Morgan Stanley's chairman, John Mack, told reporters that Wall Street "needs to be more attuned to what's going on with the economy."
Brian Moynihan, the new CEO at Bank of America, said it has never been "clearer how mistakes made by financial companies can affect Main Street."
Goldman CEO Lloyd Blankfein acknowledged there was "a systemic lack of skepticism" in the industry during the boom years. He said one of the industry's biggest mistakes was rationalizing poor decisions made earlier in the decade.
"While we recognized that credit standards were loosening, we rationalized the reasons with arguments such as: the emerging markets were more powerful, the risk mitigants were better, there was more than enough liquidity in the system," Blankfein said. "We rationalized because a firm's interest in preserving and growing its market share, as a competitor, is sometimes blinding — especially when exuberance is at its peak."
But those explanations are unlikely to allay feelings of animosity toward Wall Street.
"They said some of the right things, but I don't see anything in place at Wall Street firms to prevent another crisis," said Jacob Zamansky, a New York securities lawyer who represents investors who have lost money during the financial crisis. "It's all lip service."
Michael Mayo, a managing director and financial services analyst at Calyon Securities Inc., chided banks for concentrating so much business in real estate.
"No one understood the risks," Mayo told the commission. "I compare it to bad sangria. A lot of cheap ingredients packaged together might taste good for a while, but eventually it leaves you with a headache."
The executives offered different explanations for what triggered the crisis. Blankfein said it was fueled by a combination of growth in foreign capital that came as low long-term interest rates and policies from the U.S. government that supported and sometimes subsidized housing. Dimon, meanwhile, pointed to excessive leverage and a large trade imbalance as principal factors.

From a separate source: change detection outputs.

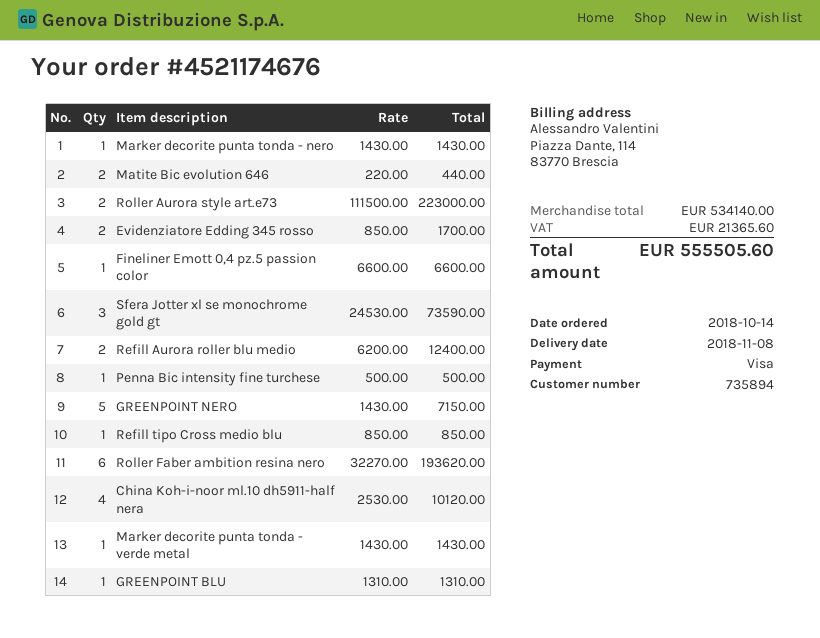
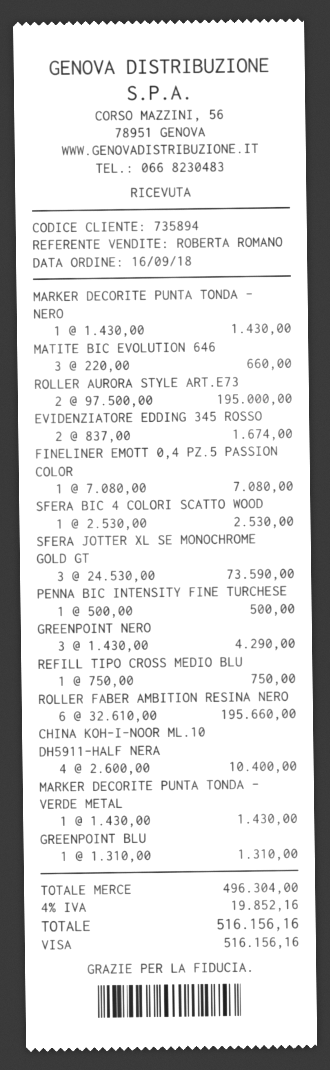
order date: 2018-10-14 -> 2018-09-16
Matite Bic evolution 646: 2 x 220.00 = 440.00 -> 3 x 220.00 = 660.00
Roller Aurora style art.e73: 2 x 111500.00 = 223000.00 -> 2 x 97500.00 = 195000.00
Evidenziatore Edding 345 rosso: 2 x 850.00 = 1700.00 -> 2 x 837.00 = 1674.00
Fineliner Emott 0,4 pz.5 passion color: 1 x 6600.00 = 6600.00 -> 1 x 7080.00 = 7080.00
Refill Aurora roller blu medio: 2 x 6200.00 = 12400.00 -> none
GREENPOINT NERO: 5 x 1430.00 = 7150.00 -> 3 x 1430.00 = 4290.00
Refill tipo Cross medio blu: 1 x 850.00 = 850.00 -> 1 x 750.00 = 750.00
Roller Faber ambition resina nero: 6 x 32270.00 = 193620.00 -> 6 x 32610.00 = 195660.00
China Koh-i-noor ml.10 dh5911-half nera: 4 x 2530.00 = 10120.00 -> 4 x 2600.00 = 10400.00
SFERA BIC 4 COLORI SCATTO WOOD: none -> 1 x 2530.00 = 2530.00
subtotal: 534140.00 -> 496304.00
tax: 21365.60 -> 19852.16
total: 555505.60 -> 516156.16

All the executives offered general support for reforming financial regulation. Moynihan supported rules that are "clear and globally consistent" for resolving complex firms but said "we can never write rules on liquidity or resolution that will cover every crisis." Mack supported greater consolidation of financial regulators, though he did not call for a single banking supervisor as Senate Banking Committee Chairman Chris Dodd, D-Conn., has advocated.